Task directions: Exactly as written, reproduce the lines from the beginning of the data through the line containing "Ecovero Atxa Blazer"; the pictures are not reproduced.

(Records drawn from a dataset)
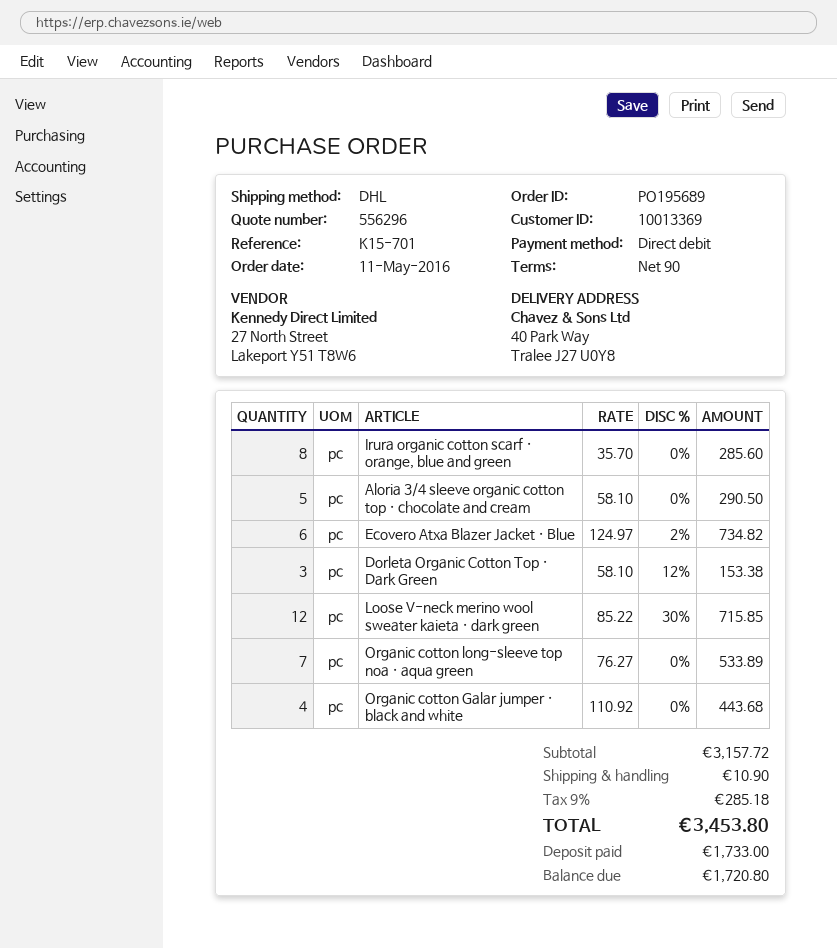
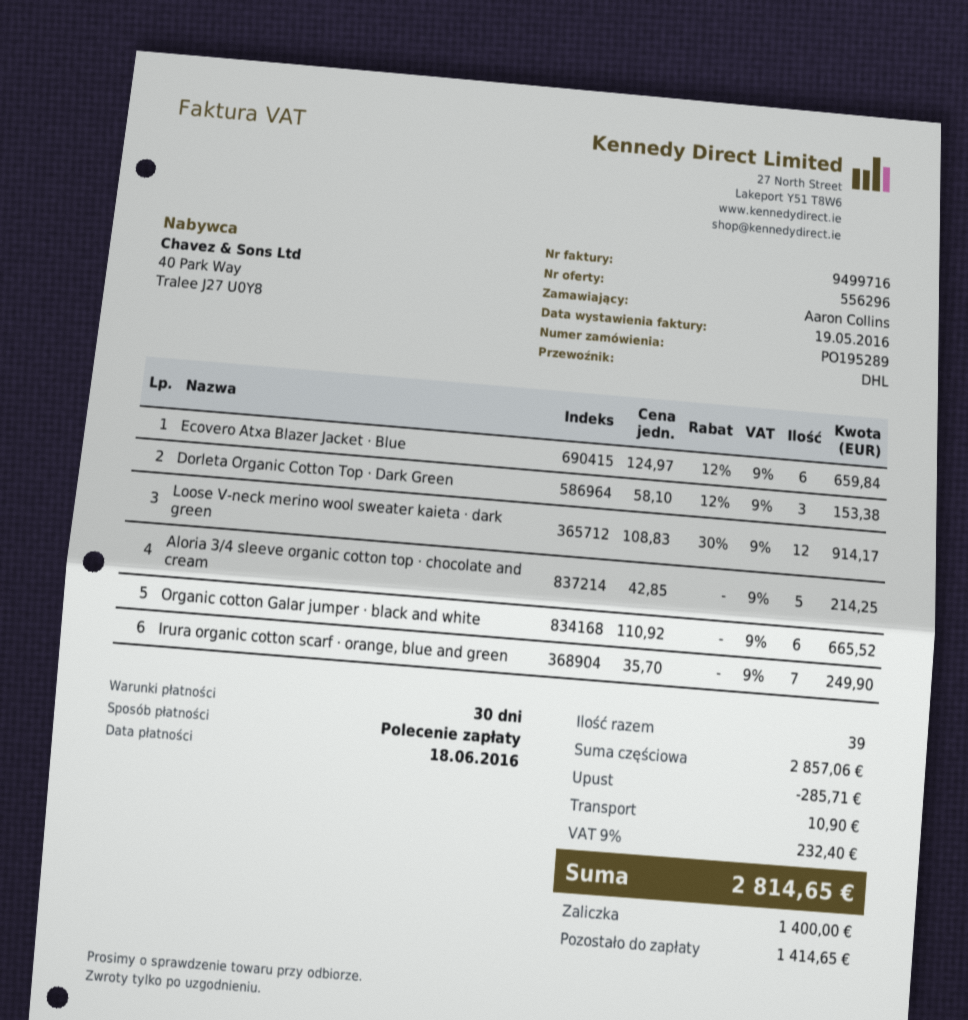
order number: PO195689 -> PO195289
payment terms: 90 days -> 30 days
Irura organic cotton scarf · orange, blue and green: 8 x 35.70 = 285.60 -> 7 x 35.70 = 249.90
Aloria 3/4 sleeve organic cotton top · chocolate and cream: 5 x 58.10 = 290.50 -> 5 x 42.85 = 214.25
Ecovero Atxa Blazer Jacket · Blue: 6 x 124.97 - 2% = 734.82 -> 6 x 124.97 - 12% = 659.84
Loose V-neck merino wool sweater kaieta · dark green: 12 x 85.22 - 30% = 715.85 -> 12 x 108.83 - 30% = 914.17
Organic cotton long-sleeve top noa · aqua green: 7 x 76.27 = 533.89 -> none
Organic cotton Galar jumper · black and white: 4 x 110.92 = 443.68 -> 6 x 110.92 = 665.52
subtotal: 3157.72 -> 2857.06
discount: none -> 285.71
tax: 9% = 285.18 -> 9% = 232.40
total: 3453.80 -> 2814.65
deposit: 1733.00 -> 1400.00
balance: 1720.80 -> 1414.65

Answer space:
order number: PO195689 -> PO195289
payment terms: 90 days -> 30 days
Irura organic cotton scarf · orange, blue and green: 8 x 35.70 = 285.60 -> 7 x 35.70 = 249.90
Aloria 3/4 sleeve organic cotton top · chocolate and cream: 5 x 58.10 = 290.50 -> 5 x 42.85 = 214.25
Ecovero Atxa Blazer Jacket · Blue: 6 x 124.97 - 2% = 734.82 -> 6 x 124.97 - 12% = 659.84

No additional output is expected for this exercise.